Activity:
If a line in the data below includes the string "yaml", please return a copy of it.

Supplied information:

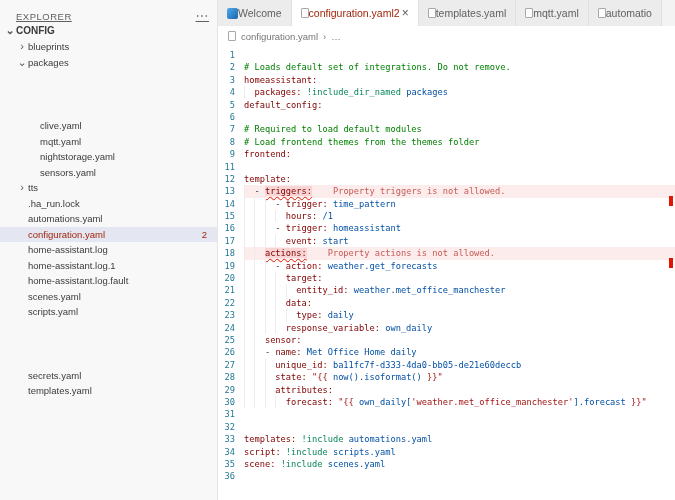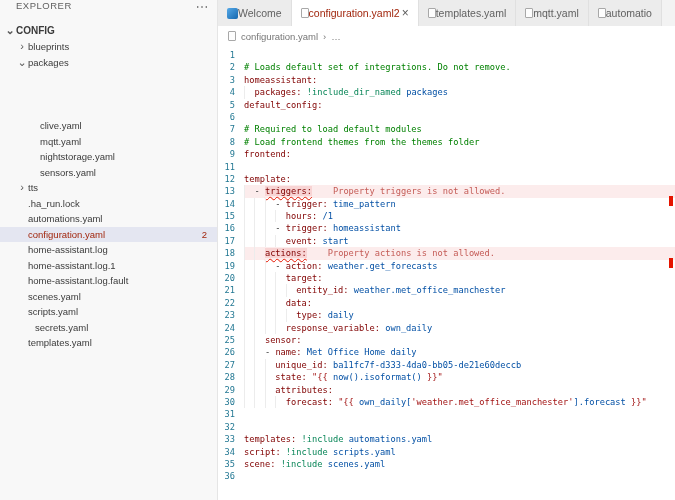--- a/index.html
+++ b/index.html
@@ -6,21 +6,21 @@
   html,body { margin:0; padding:0; }
   body {
     width:675px; height:500px; overflow:hidden;
     font-family:"Liberation Sans", sans-serif;
     font-size:10px; color:#3b3b3b; background:#fff;
   }
   .app { display:flex; width:675px; height:500px; }
 
   
   .sidebar { width:218px; flex:none; background:#f8f8f8; border-right:1px solid #e5e5e5; display:flex; flex-direction:column; }
-  .sidebar-header { height:22px; flex:none; display:flex; align-items:flex-start; padding:0 8px 0 16px; color:#616161; font-size:9.5px; letter-spacing:.5px; }
+  .sidebar-header { height:22px; flex:none; display:flex; align-items:flex-end; padding:0 8px 0 16px; color:#616161; font-size:9.5px; letter-spacing:.5px;text-decoration:underline; }
   .sidebar-actions { margin-left:auto; font-size:13px; color:#616161; cursor:pointer; line-height:1; }
   .section-header { display:flex; align-items:center; height:17px; font-weight:bold; font-size:10px; color:#3b3b3b; padding-left:4px; cursor:pointer; }
   .tree { flex:1; }
   .tree-item { display:flex; align-items:center; height:15.5px; font-size:9.5px; color:#3b3b3b; cursor:pointer; white-space:nowrap; }
   .tree-item.selected { background:#e4e6f1; }
   .tree-item.selected .lbl { color:#a1260d; }
   .chev { width:12px; flex:none; text-align:center; color:#5a5a5a; font-size:11px; line-height:1; }
   .badge { margin-left:auto; padding-right:10px; color:#a1260d; font-size:9.5px; }
 
   
@@ -127,21 +127,21 @@
           <span class="lbl">home-assistant.log.fault</span>
         </div>
         <div class="tree-item" style="padding-left: 16px;">
           <span class="chev"></span>
           <span class="lbl">scenes.yaml</span>
         </div>
         <div class="tree-item" style="padding-left: 16px;">
           <span class="chev"></span>
           <span class="lbl">scripts.yaml</span>
         </div>
-        <div class="tree-item" style="padding-left: 23px;">
+        <div class="tree-item" style="padding-left: 16px; margin-top: 48px;">
           <span class="chev"></span>
           <span class="lbl">secrets.yaml</span>
         </div>
         <div class="tree-item" style="padding-left: 16px;">
           <span class="chev"></span>
           <span class="lbl">templates.yaml</span>
         </div>
       </div>
   </div>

Solution below:
           <span class="lbl">scenes.yaml</span>
           <span class="lbl">scripts.yaml</span>
           <span class="lbl">secrets.yaml</span>
           <span class="lbl">templates.yaml</span>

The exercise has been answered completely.